OpenBenchmarking.org

The Tests Showing Ubuntu 11.04 On A Power Consumption Binge

Michael Larabel

Published on 23 April 2011
Written by Michael Larabel
Page 3 of 7 - 19 Comments

Now it is onto the results for the ThinkPad T60 with the Intel Core Duo processor and discrete ATI Mobility Radeon X1400 (R500 generation) graphics. Again, first are the results from lightly using the desktop and then idling.

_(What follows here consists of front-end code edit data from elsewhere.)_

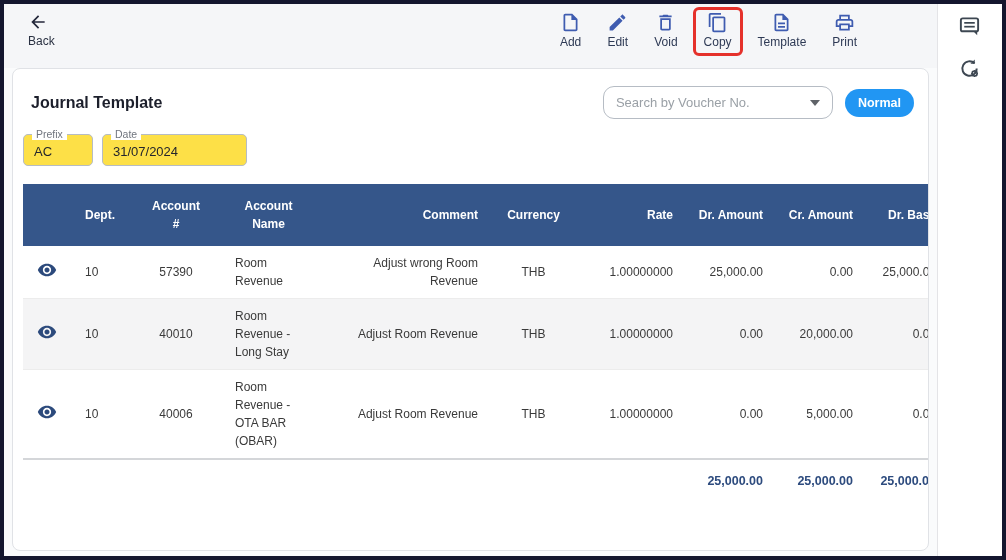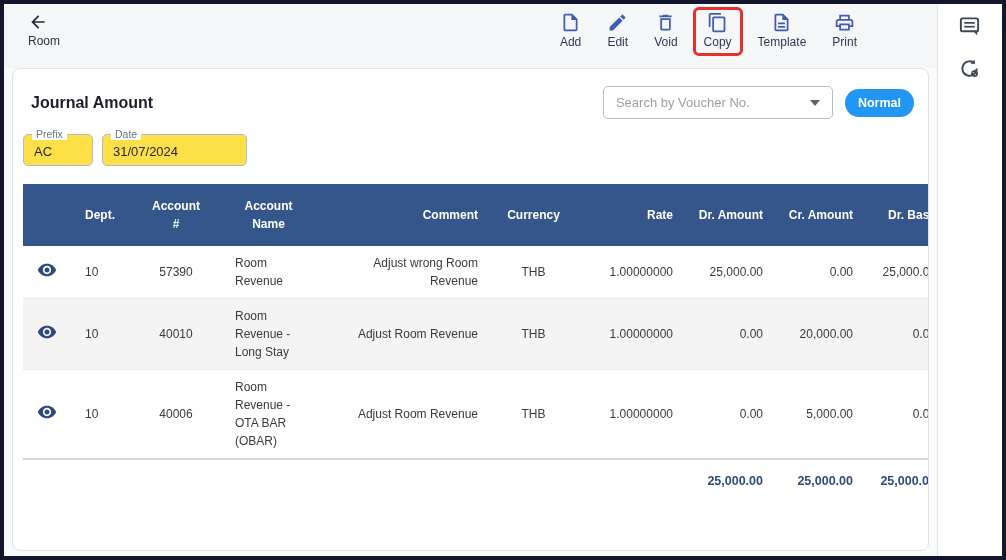--- a/index.html
+++ b/index.html
@@ -31,21 +31,21 @@
   .sp-comment { top:11px; }
   .sp-sync { top:53px; }
 
   
   .card { position:absolute; left:8px; top:64px; width:917px; height:483px; background:#ffffff;
           border:1px solid #e0e2e6; border-radius:8px; overflow:hidden; }
 
   .card-header { display:flex; align-items:center; padding:17px 14px 8px 18px; }
   .page-title { font-size:16px; font-weight:700; color:#1c1f2b; }
   .search-select { margin-left:auto; width:230px; height:33px; border:1px solid #b6bcc4;
-                   border-radius:5px; display:flex; align-items:center; background:#fff; cursor:pointer; }
+                   border-radius:11px; display:flex; align-items:center; background:#fff; cursor:pointer; }
   .search-placeholder { font-size:13px; color:#9aa0a6; padding-left:12px; flex:1;
                         white-space:nowrap; overflow:hidden; }
   .caret { width:0; height:0; border-left:5px solid transparent; border-right:5px solid transparent;
            border-top:6px solid #5f6368; margin-right:12px; }
   .status-pill { margin-left:12px; height:28px; min-width:58px; padding:0 13px; border:none;
                  border-radius:14px; background:#2196f3; color:#fff; font-size:12.5px;
                  font-weight:700; display:flex; align-items:center; justify-content:center;
                  cursor:pointer; font-family:inherit; }
 
   
@@ -86,21 +86,21 @@
 </head>
 <body>
 
 <div class="frame">
 
   <div class="topbar">
     <div class="back">
       <svg viewBox="0 0 24 24">
         <path d="M20 11H7.83l5.59-5.59L12 4l-8 8 8 8 1.41-1.41L7.83 13H20v-2z" fill="#23273a"></path>
       </svg>
-      <span class="back-label">Room</span>
+      <span class="back-label">Back</span>
     </div>
 
     <div class="toolbar">
       <div class="tb-item">
         <svg viewBox="0 0 24 24">
           <path d="M14 2H6c-1.1 0-2 .9-2 2v16c0 1.1.9 2 2 2h12c1.1 0 2-.9 2-2V8l-6-6zm4 18H6V4h7v5h5v11z" fill="#3f5cb0"></path>
         </svg>
         <span class="tb-label">Add</span>
       </div>
       <div class="tb-item">
@@ -162,21 +162,21 @@
             <line x1="15.8" y1="18.8" x2="14.8" y2="19.8"></line>
           </g>
         </g>
       </svg>
     </div>
   </div>
 
   <div class="card">
 
     <div class="card-header">
-      <span class="page-title">Journal Amount</span>
+      <span class="page-title">Journal Template</span>
       <div class="search-select">
         <span class="search-placeholder">Search by Voucher No.</span>
         <span class="caret"></span>
       </div>
       <button class="status-pill">Normal</button>
     </div>
 
     <div class="form-row">
       <div class="field f-prefix">
         <span class="field-label">Prefix</span>

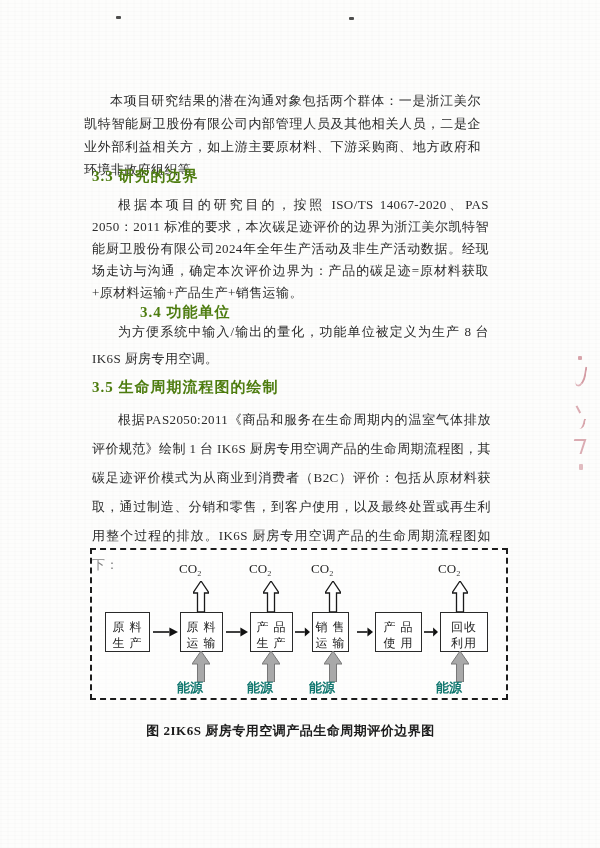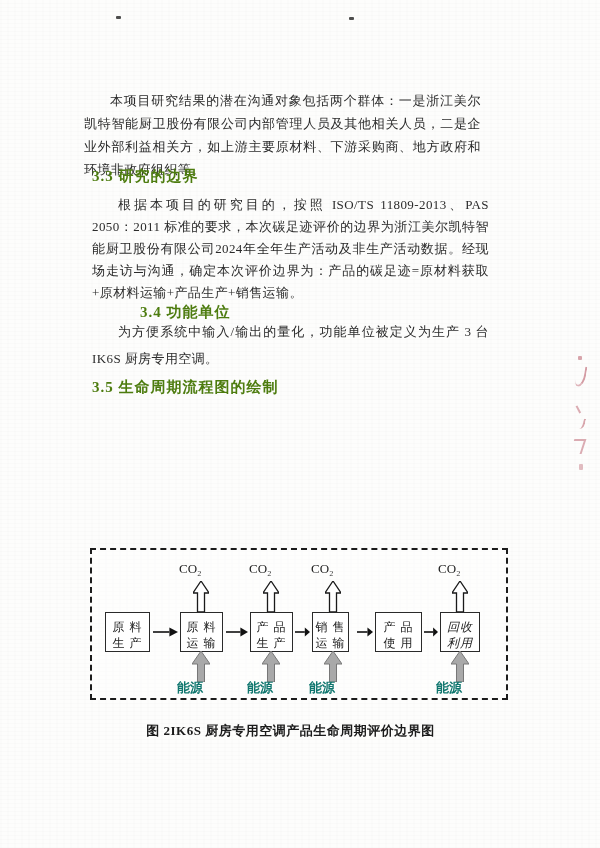--- a/index.html
+++ b/index.html
@@ -93,26 +93,27 @@
 <body>
 
 <div class="page">
 
   <div class="speck speck1"></div>
   <div class="speck speck2"></div>
 
   <p class="abs body-text p1">本项目研究结果的潜在沟通对象包括两个群体：一是浙江美尔凯特智能厨卫股份有限公司内部管理人员及其他相关人员，二是企业外部利益相关方，如上游主要原材料、下游采购商、地方政府和环境非政府组织等。</p>
 
   <h3 class="abs heading h33">3.3 研究的边界</h3>
-  <p class="abs body-text p33">根据本项目的研究目的，按照 ISO/TS 11809-2013、PAS 2050：2011 标准的要求，本次碳足迹评价的边界为浙江美尔凯特智能厨卫股份有限公司2024年全年生产活动及非生产活动数据。经现场走访与沟通，确定本次评价边界为：产品的碳足迹=原材料获取+原材料运输+产品生产+销售运输。</p>
+  <p class="abs body-text p33">根据本项目的研究目的，按照 ISO/TS 14067-2020、PAS 2050：2011 标准的要求，本次碳足迹评价的边界为浙江美尔凯特智能厨卫股份有限公司2024年全年生产活动及非生产活动数据。经现场走访与沟通，确定本次评价边界为：产品的碳足迹=原材料获取+原材料运输+产品生产+销售运输。</p>
 
   <h3 class="abs heading h34">3.4 功能单位</h3>
-  <p class="abs body-text p34">为方便系统中输入/输出的量化，功能单位被定义为生产 3 台 IK6S 厨房专用空调。</p>
+  <p class="abs body-text p34">为方便系统中输入/输出的量化，功能单位被定义为生产 8 台 IK6S 厨房专用空调。</p>
 
   <h3 class="abs heading h35">3.5 生命周期流程图的绘制</h3>
+  <p class="abs body-text p35">根据PAS2050:2011《商品和服务在生命周期内的温室气体排放评价规范》绘制 1 台 IK6S 厨房专用空调产品的生命周期流程图，其碳足迹评价模式为从商业到消费者（B2C）评价：包括从原材料获取，通过制造、分销和零售，到客户使用，以及最终处置或再生利用整个过程的排放。IK6S 厨房专用空调产品的生命周期流程图如下：</p>
 
   <div class="abs diagram">
 
     <div class="stage-box" style="left:13px;width:45px;">
       <span class="stage-label">原 料
 生 产</span>
     </div>
 
     <div class="co2-label" style="left:87px;">CO₂</div>
     <svg class="co2-arrow" style="left:101px;" viewBox="0 0 16 31">
@@ -155,21 +156,21 @@
 
     <div class="stage-box" style="left:283px;width:47px;">
       <span class="stage-label">产 品
 使 用</span>
     </div>
 
     <div class="co2-label" style="left:346px;">CO₂</div>
     <svg class="co2-arrow" style="left:360px;" viewBox="0 0 16 31">
         <polygon points="8,0 16,12 11.5,12 11.5,31 4.5,31 4.5,12 0,12" fill="#ffffff" stroke="#1a1a1a" stroke-width="1.3"></polygon>
       </svg>
-    <div class="stage-box" style="left:348px;width:40px;font-style:italic;">
+    <div class="stage-box" style="left:348px;width:48px;">
       <span class="stage-label">回收
 利用</span>
     </div>
     <svg class="energy-arrow" style="left:359px;" viewBox="0 0 18 31">
         <polygon points="9,0 18,13 12.5,13 12.5,31 5.5,31 5.5,13 0,13" fill="#a9a9a9" stroke="#777777" stroke-width="1"></polygon>
       </svg>
     <div class="energy-label" style="left:344px;">能源</div>
 
     <svg class="h-arrow" style="left:61px;width:25px;" viewBox="0 0 26 12" preserveAspectRatio="none">
         <line x1="0" y1="6" x2="17" y2="6" stroke="#111" stroke-width="1.6"></line>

Like the ThinkPad R52 results, the T60 with its completely different Intel mobile processor, was much more power hungry in Ubuntu 11.04. The average, peak, and low power consumption points were all at a bad spot for Ubuntu Natty. Just how bad? Under this load, the T60 power consumption is up by 27% between Ubuntu 10.10 and Ubuntu 11.04 Beta 2! That is going to lead to a significantly shorter battery life. In addition, for those that may be wondering, there were not any differences in backlight settings, dimming when idling, or other power management differences in these latest Ubuntu releases. There is though the Unity desktop, but there are results later in this article where classic GNOME is still used on Ubuntu 11.04.

When the Core Duo T2400 CPU was being fully stressed by the OpenSSL benchmark, the power consumption regression in Ubuntu 11.04 remains very much appalling. In fact, it is very scary. The power consumption with Ubuntu 11.04 on this Lenovo notebook is up by 19%. Ubuntu 8.04.4 LTS had the best power consumption, but at the same time, its OpenSSL performance was the worst (see below). The average for Ubuntu 11.04 was 30.6 Watts under OpenSSL load while with Ubuntu 10.10 it was at just 25.8 Watts. The worst Ubuntu Linux release though in this case was Ubuntu 9.10 where it was at an average of 31.1 Watts, but Ubuntu 11.04 "won" for having the highest peak.

As can be seen from the OpenSSL results, Ubuntu 8.04.4 LTS was slower than the rest of the pact, but for the rest of the releases the performance was all right in line with one another, so it's not that in some Ubuntu releases the Enhanced Intel SpeedStep Technology (EIST) is slowing down the system and keeping the CPU at a lower power state to save on power or anything along those lines.